WHAT THE TASK REQUIRES
Copy out each record that follows exactly, and omit any picture you find.

PROVIDED DATA

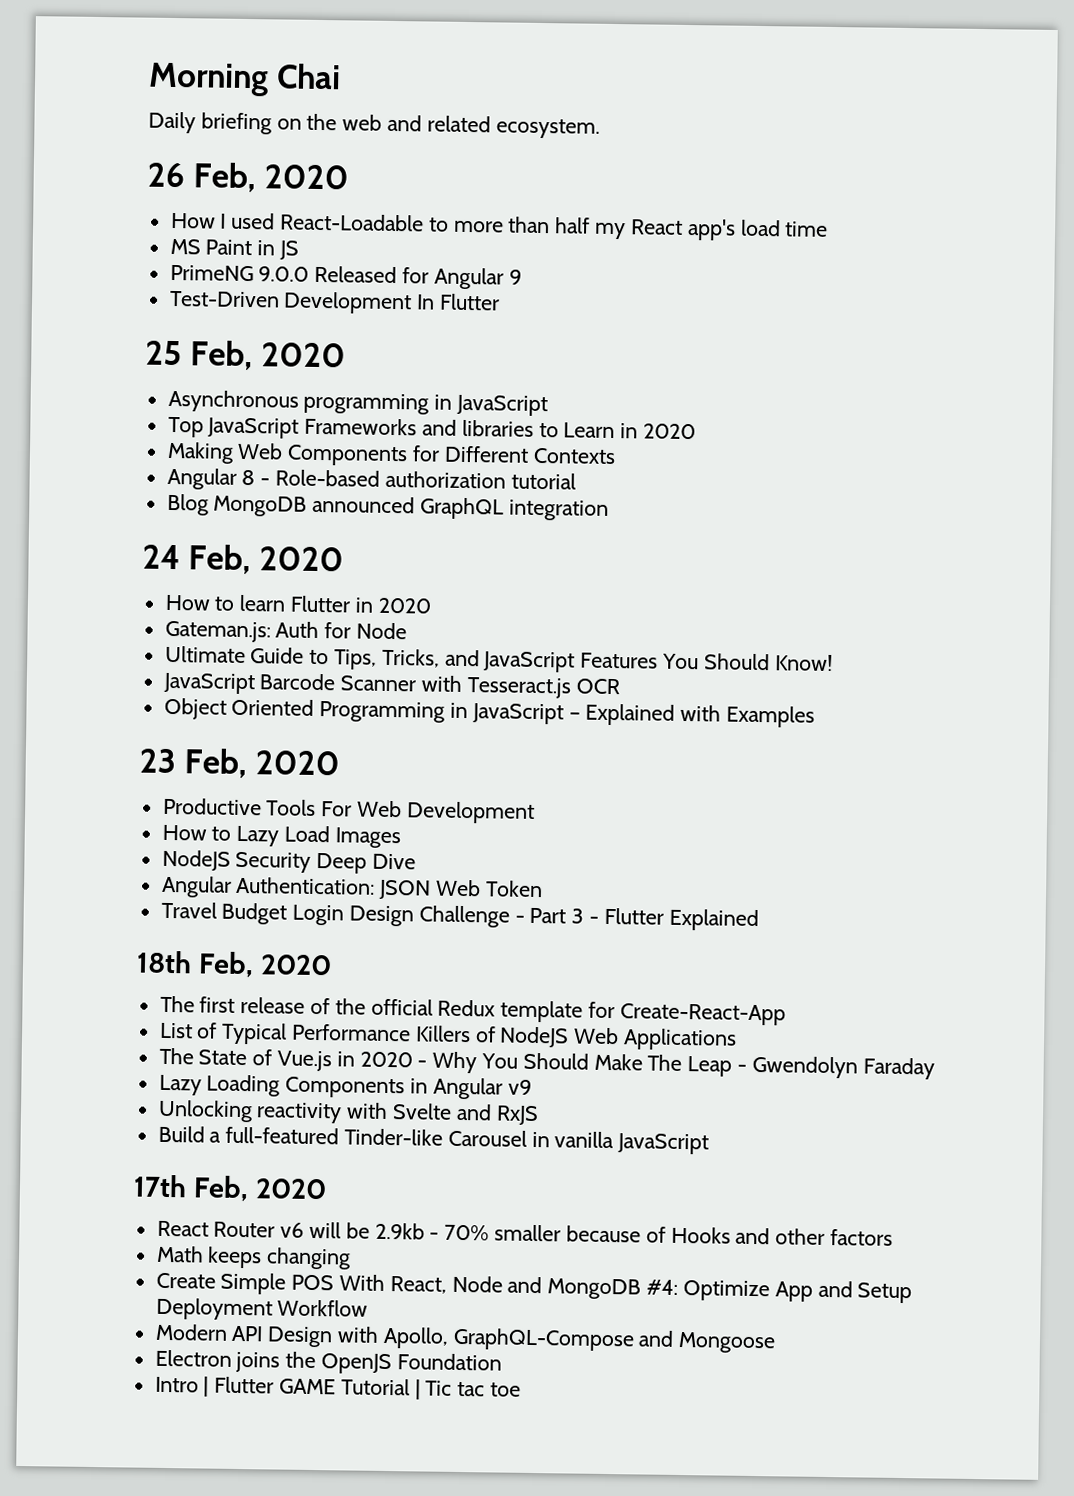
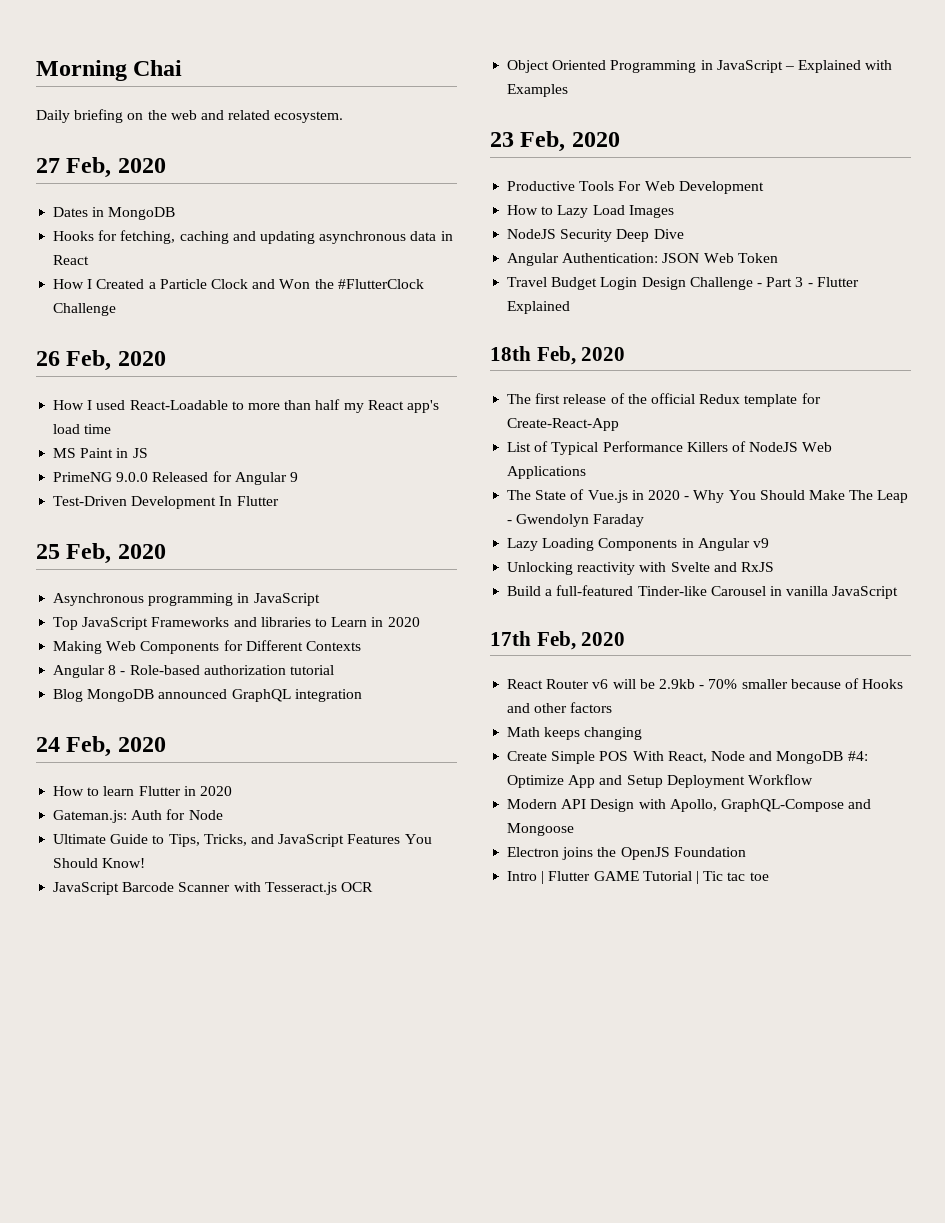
(600, 128) none -> [36,157,166,178] [53,207,176,220] [53,230,453,244] [53,255,90,265] [53,279,424,289] [53,303,117,316] // 27 Feb, 2020 // Dates in MongoDB // Hooks for fetching, caching and updating asynchronous data in React // How I Created a Particle Clock and Won the #FlutterClock Challenge

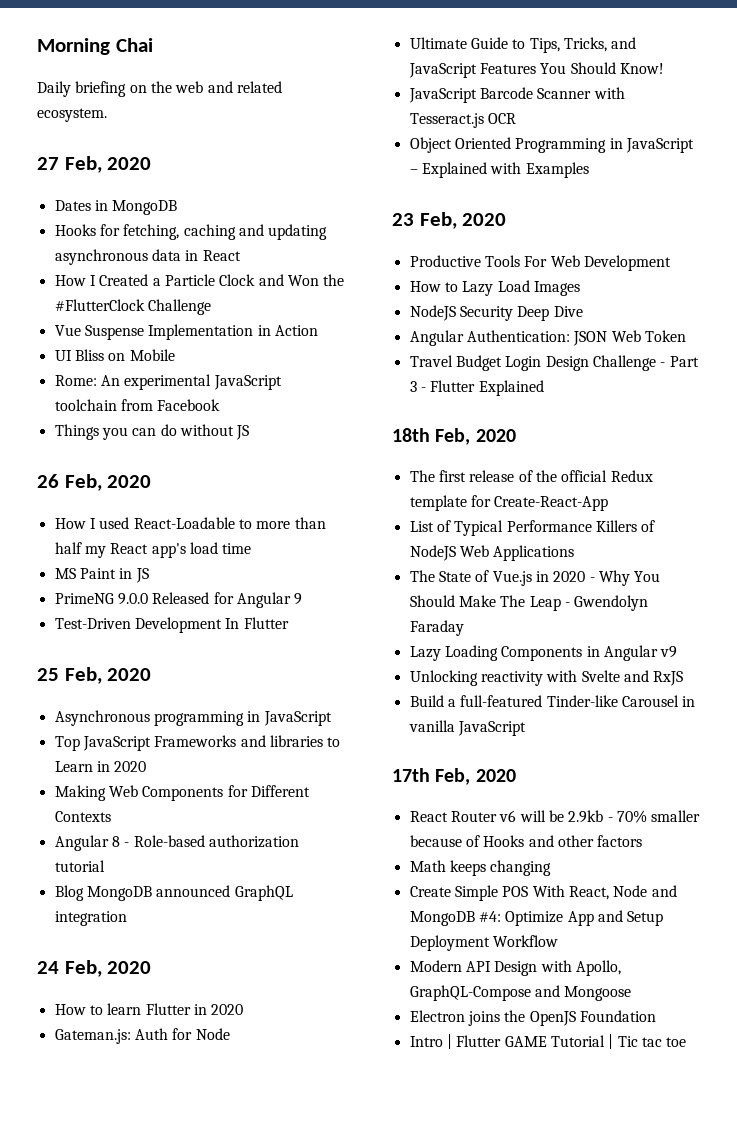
(117, 309) none -> [54,324,318,340] [54,349,175,361] [54,374,282,390] [54,399,221,411] [54,424,250,440] // Vue Suspense Implementation in Action // UI Bliss on Mobile // Rome: An experimental JavaScript toolchain from Facebook // Things you can do without JS

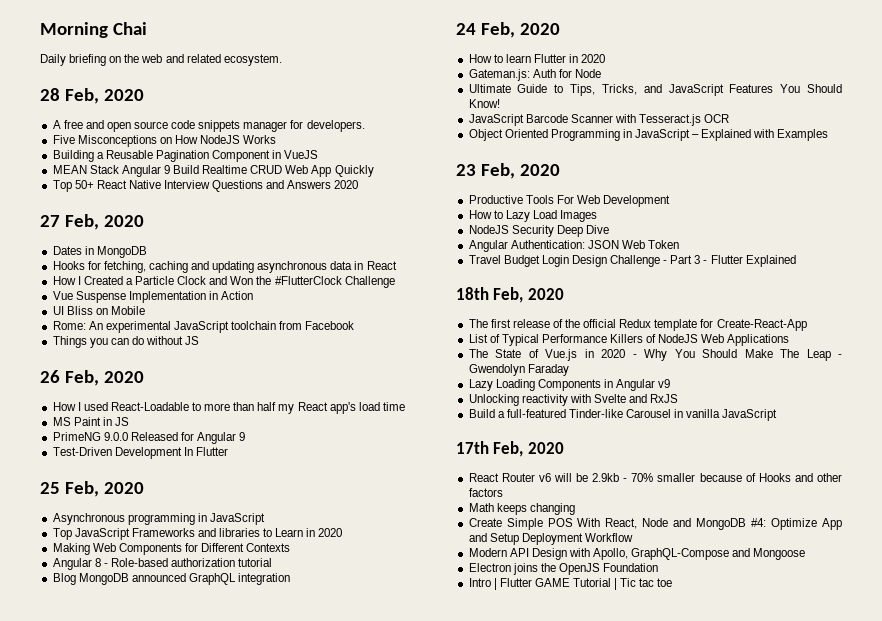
(107, 115) none -> [40,88,145,104] [52,120,365,132] [52,135,277,147] [52,150,319,162] [52,165,374,177] [52,180,359,192] // 28 Feb, 2020 // A free and open source code snippets manager for developers. // Five Misconceptions on How NodeJS Works // Building a Reusable Pagination Component in VueJS // MEAN Stack Angular 9 Build Realtime CRUD Web App Quickly // Top 50+ React Native Interview Questions and Answers 2020

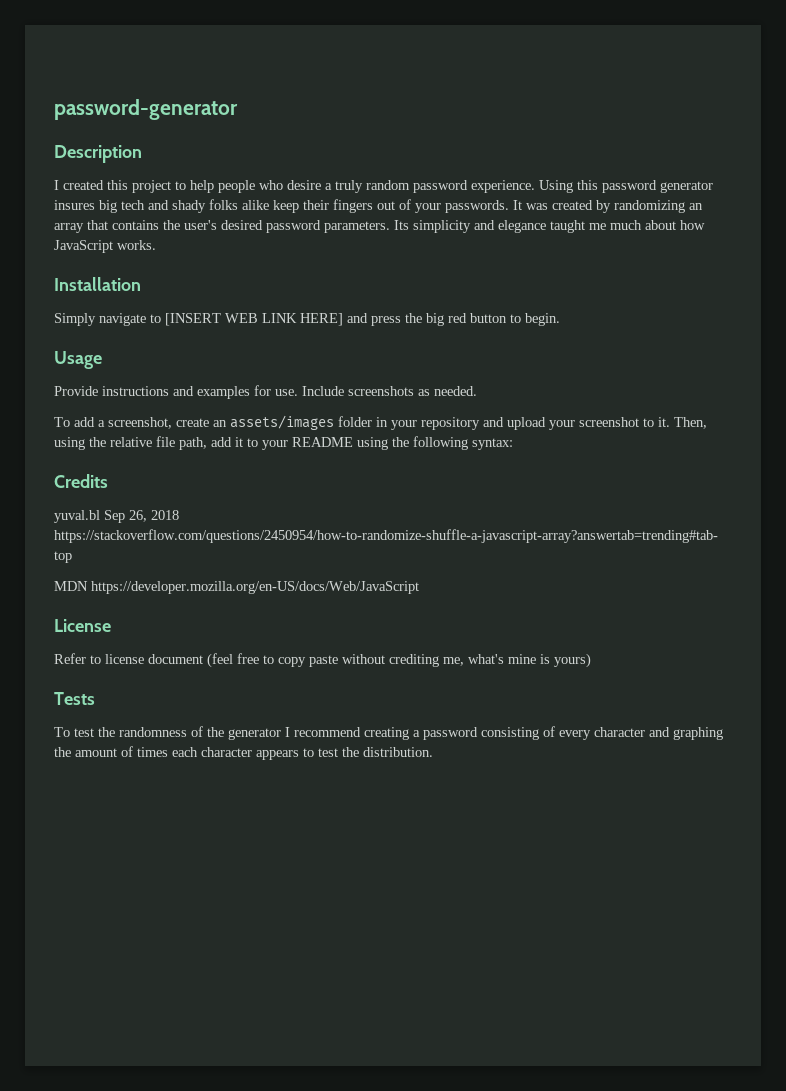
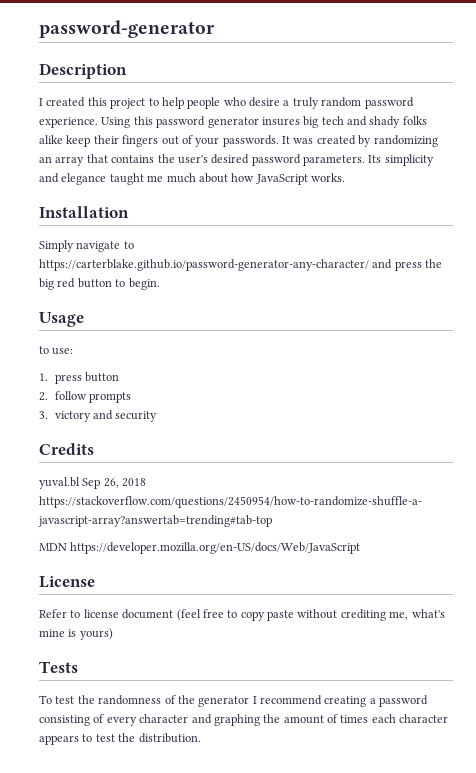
[165,313,343,326] [INSERT WEB LINK HERE] -> [39,259,369,271] https://carterblake.github.io/password-generator-any-character/
[54,385,477,399] [54,415,707,430] [54,436,513,450] Provide instructions and examples for use. Include screenshots as needed. // To add a screenshot, create an assets/images folder in your repository and upload your screenshot to it. Then, using the relative file path, add it to your README using the following syntax: -> [39,346,74,355] [39,372,120,384] [39,391,132,403] [39,410,158,422] to use: // 1. press button // 2. follow prompts // 3. victory and security

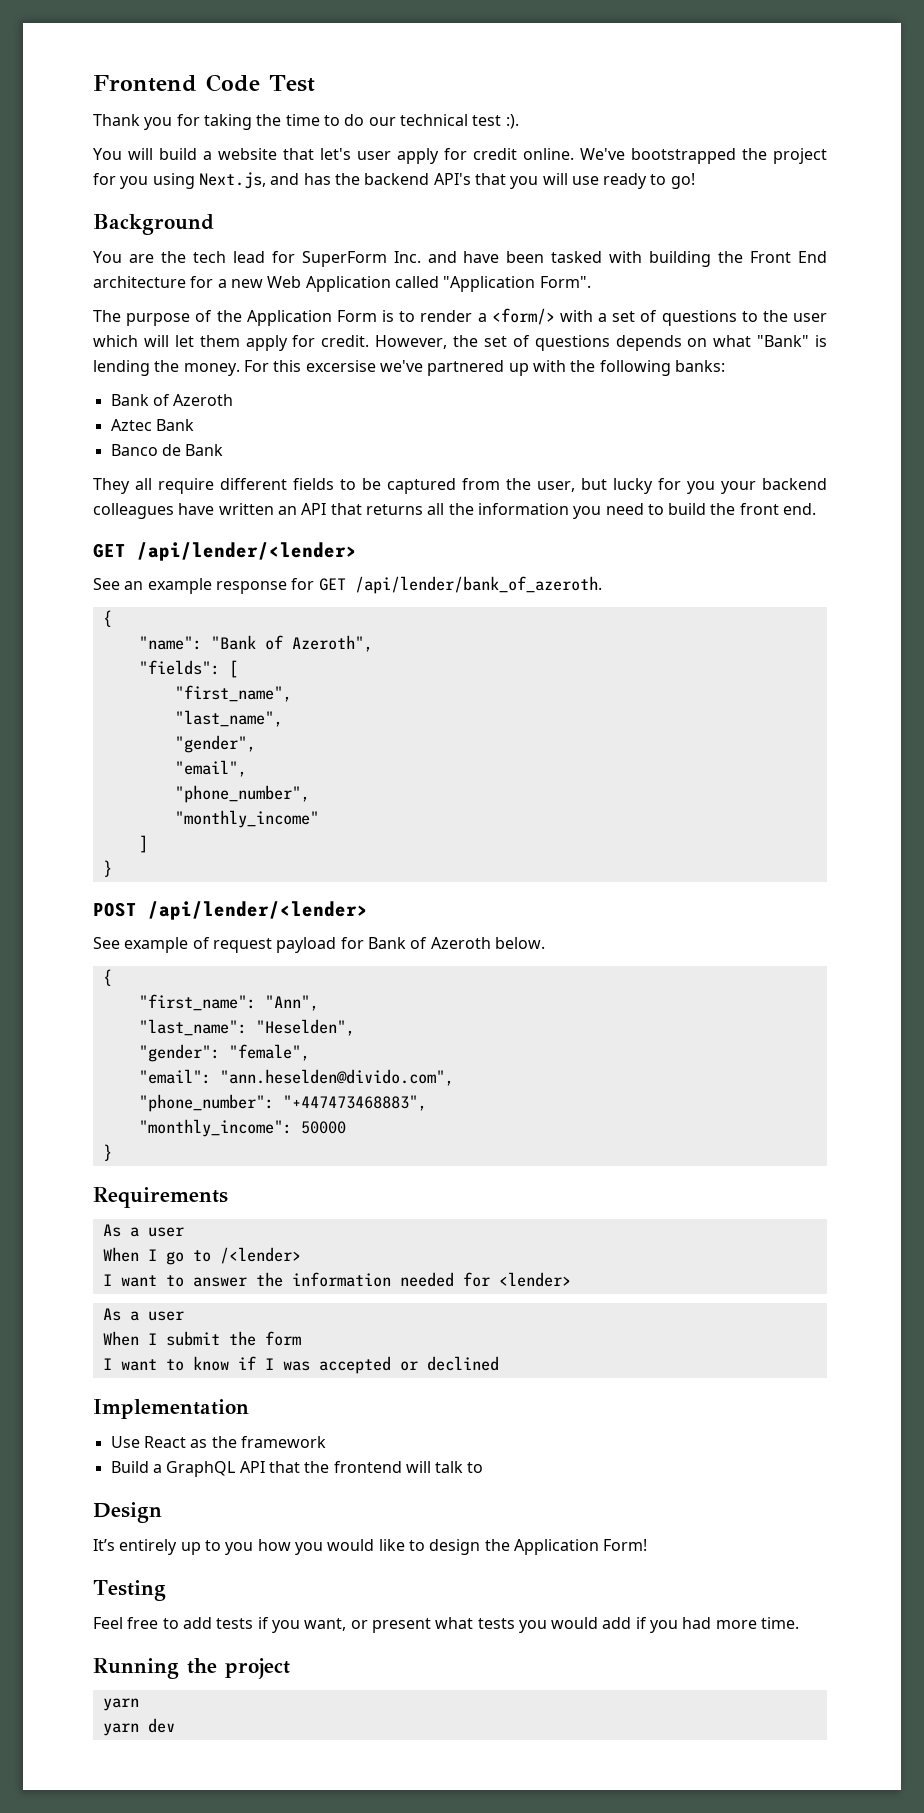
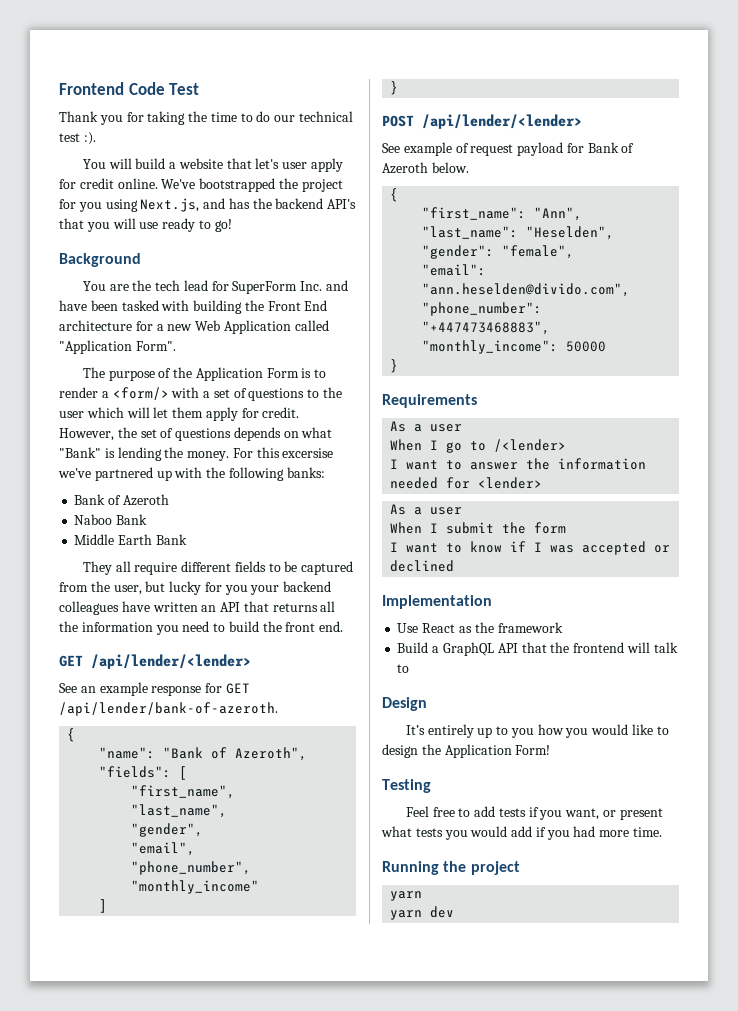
[110,419,194,431] [110,444,181,456] Aztec Bank // Banco de -> [74,514,148,525] [74,534,153,545] Naboo Bank // Middle Earth
[354,576,602,594] /api/lender/bank_of_azeroth. -> [59,702,278,716] /api/lender/bank-of-azeroth.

TASK ANSWER
(600, 128) none -> [36,157,166,178] [53,207,176,220] [53,230,453,244] [53,255,90,265] [53,279,424,289] [53,303,117,316] // 27 Feb, 2020 // Dates in MongoDB // Hooks for fetching, caching and updating asynchronous data in React // How I Created a Particle Clock and Won the #FlutterClock Challenge

(117, 309) none -> [54,324,318,340] [54,349,175,361] [54,374,282,390] [54,399,221,411] [54,424,250,440] // Vue Suspense Implementation in Action // UI Bliss on Mobile // Rome: An experimental JavaScript toolchain from Facebook // Things you can do without JS

(107, 115) none -> [40,88,145,104] [52,120,365,132] [52,135,277,147] [52,150,319,162] [52,165,374,177] [52,180,359,192] // 28 Feb, 2020 // A free and open source code snippets manager for developers. // Five Misconceptions on How NodeJS Works // Building a Reusable Pagination Component in VueJS // MEAN Stack Angular 9 Build Realtime CRUD Web App Quickly // Top 50+ React Native Interview Questions and Answers 2020

[165,313,343,326] [INSERT WEB LINK HERE] -> [39,259,369,271] https://carterblake.github.io/password-generator-any-character/
[54,385,477,399] [54,415,707,430] [54,436,513,450] Provide instructions and examples for use. Include screenshots as needed. // To add a screenshot, create an assets/images folder in your repository and upload your screenshot to it. Then, using the relative file path, add it to your README using the following syntax: -> [39,346,74,355] [39,372,120,384] [39,391,132,403] [39,410,158,422] to use: // 1. press button // 2. follow prompts // 3. victory and security

[110,419,194,431] [110,444,181,456] Aztec Bank // Banco de -> [74,514,148,525] [74,534,153,545] Naboo Bank // Middle Earth
[354,576,602,594] /api/lender/bank_of_azeroth. -> [59,702,278,716] /api/lender/bank-of-azeroth.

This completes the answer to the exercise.